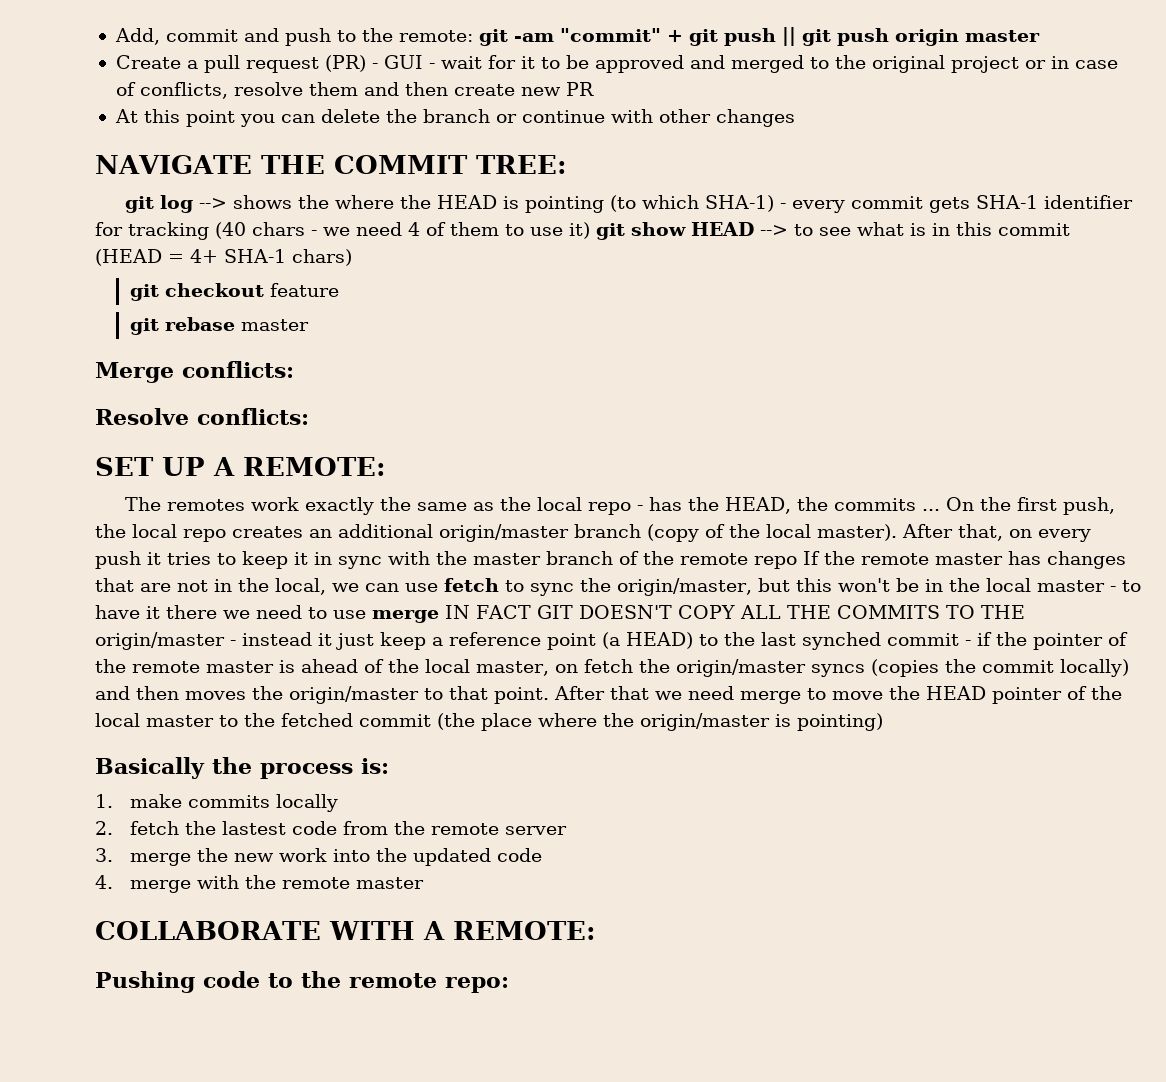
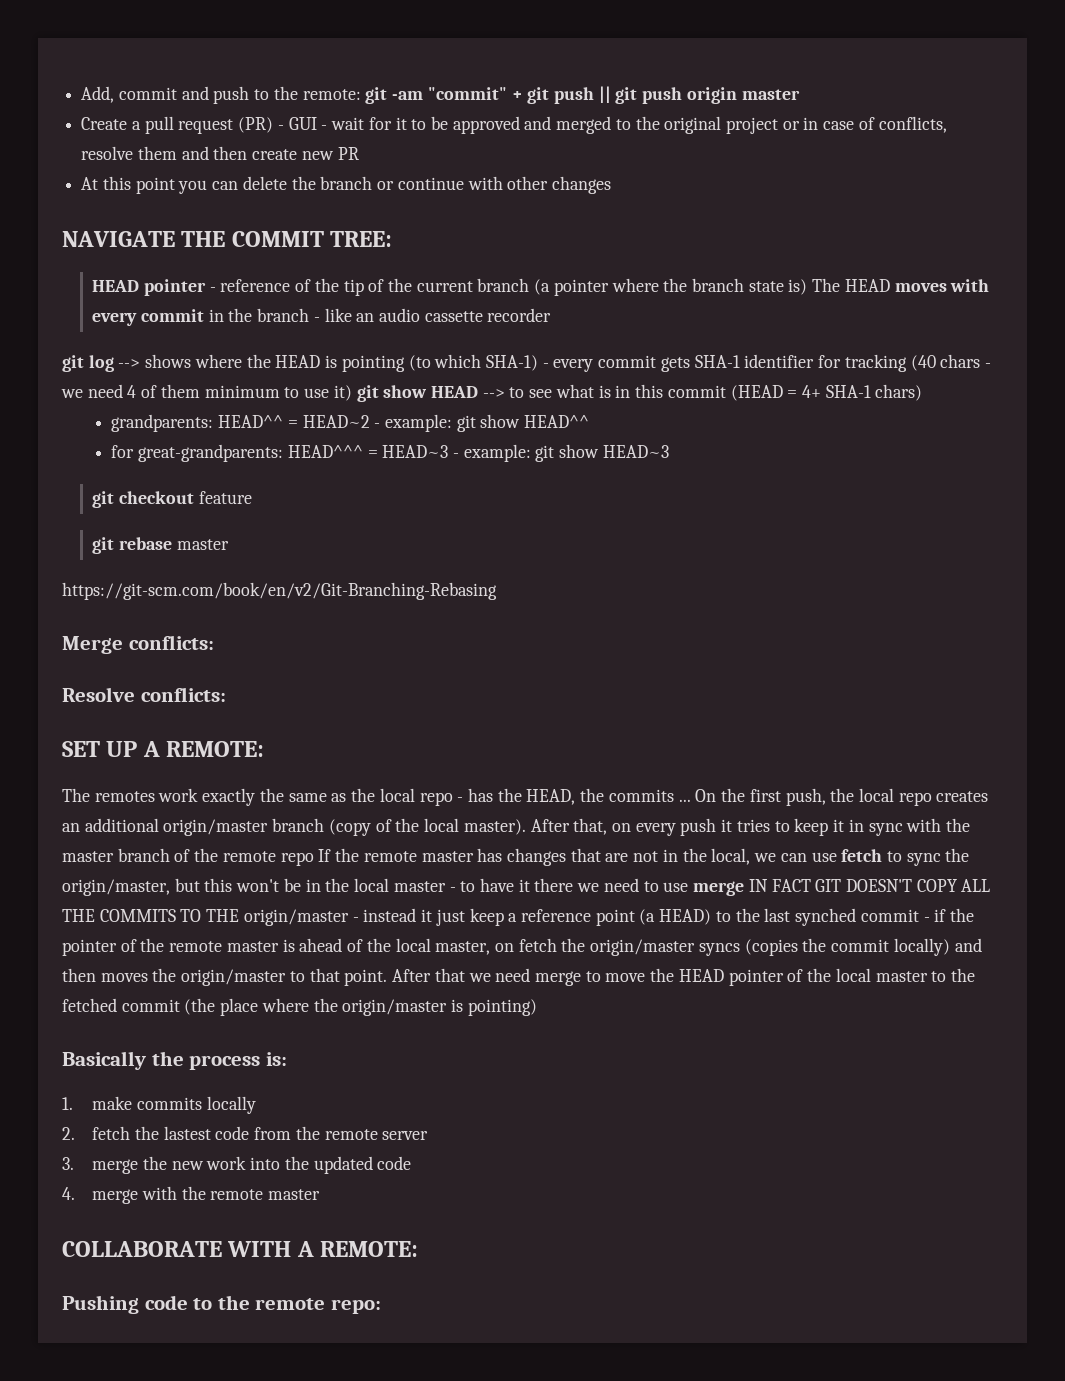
(567, 164) none -> [92,278,990,296] [92,308,552,326] // HEAD pointer - reference of the tip of the current branch (a pointer where the branch state is) The HEAD moves with every commit in the branch - like an audio cassette recorder
[298,195,330,209] the -> (192, 361) none
(499, 229) none -> [204,385,280,398] minimum
(352, 257) none -> [111,414,590,432] [111,444,669,462] // grandparents: HEAD^^ = HEAD~2 - example: git show HEAD^^ // for great-grandparents: HEAD^^^ = HEAD~3 - example: git show HEAD~3
(309, 325) none -> [62,582,497,600] // https://git-scm.com/book/en/v2/Git-Branching-Rebasing

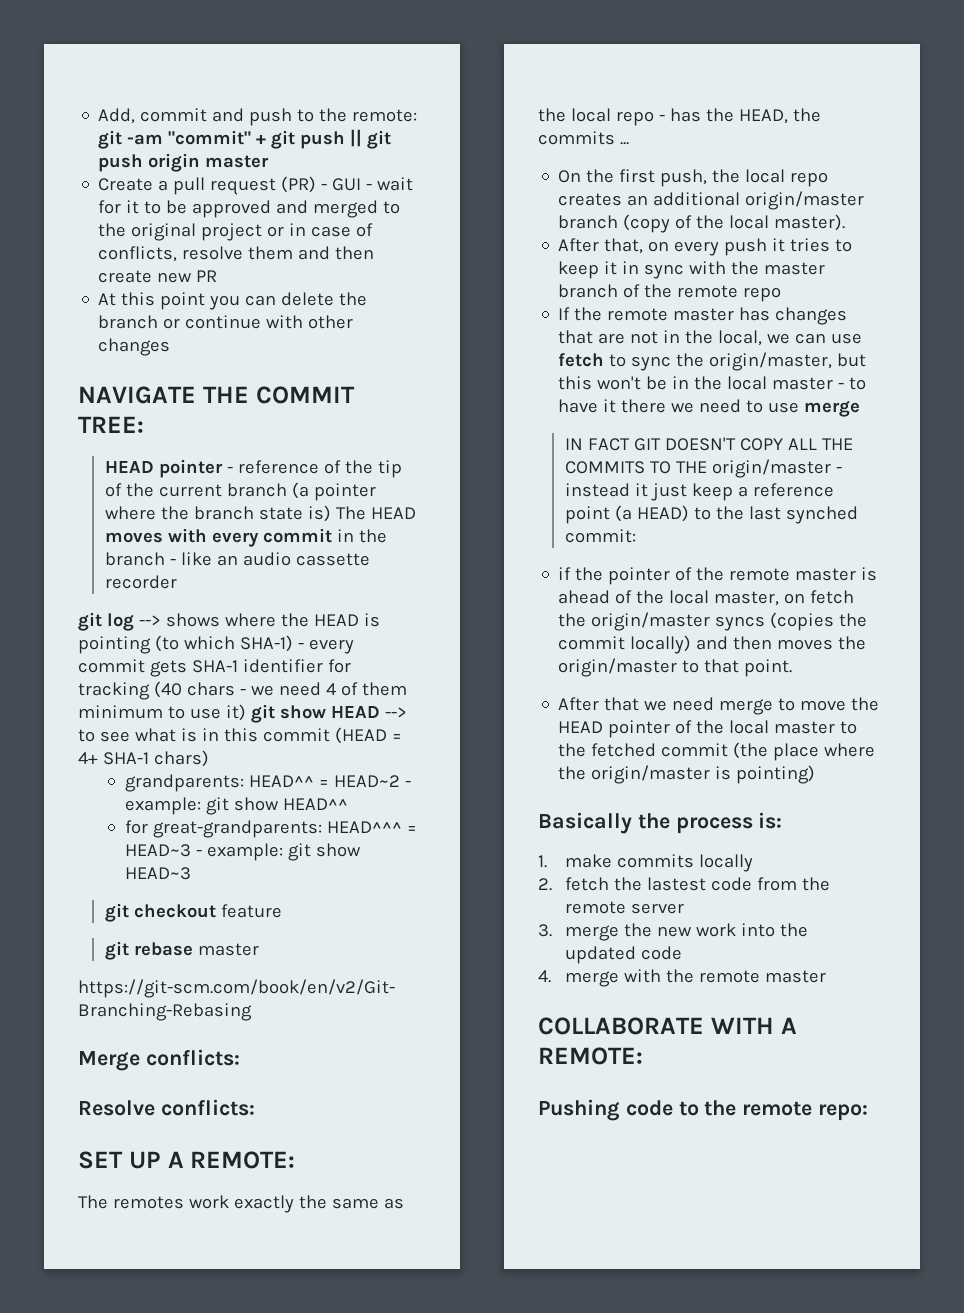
(691, 800) none -> (629, 143) //
(526, 827) none -> (846, 222) //
(314, 859) none -> (782, 294) //
(745, 888) none -> (861, 408) //
[860,909,930,922] commit - -> [564,529,636,543] commit: //
(388, 977) none -> (793, 668) //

→ **EXERCISE GOAL**: If a line above holds the string "commit", copy it out.

→ **REPLY**:
(567, 164) none -> [92,278,990,296] [92,308,552,326] // HEAD pointer - reference of the tip of the current branch (a pointer where the branch state is) The HEAD moves with every commit in the branch - like an audio cassette recorder
[860,909,930,922] commit - -> [564,529,636,543] commit: //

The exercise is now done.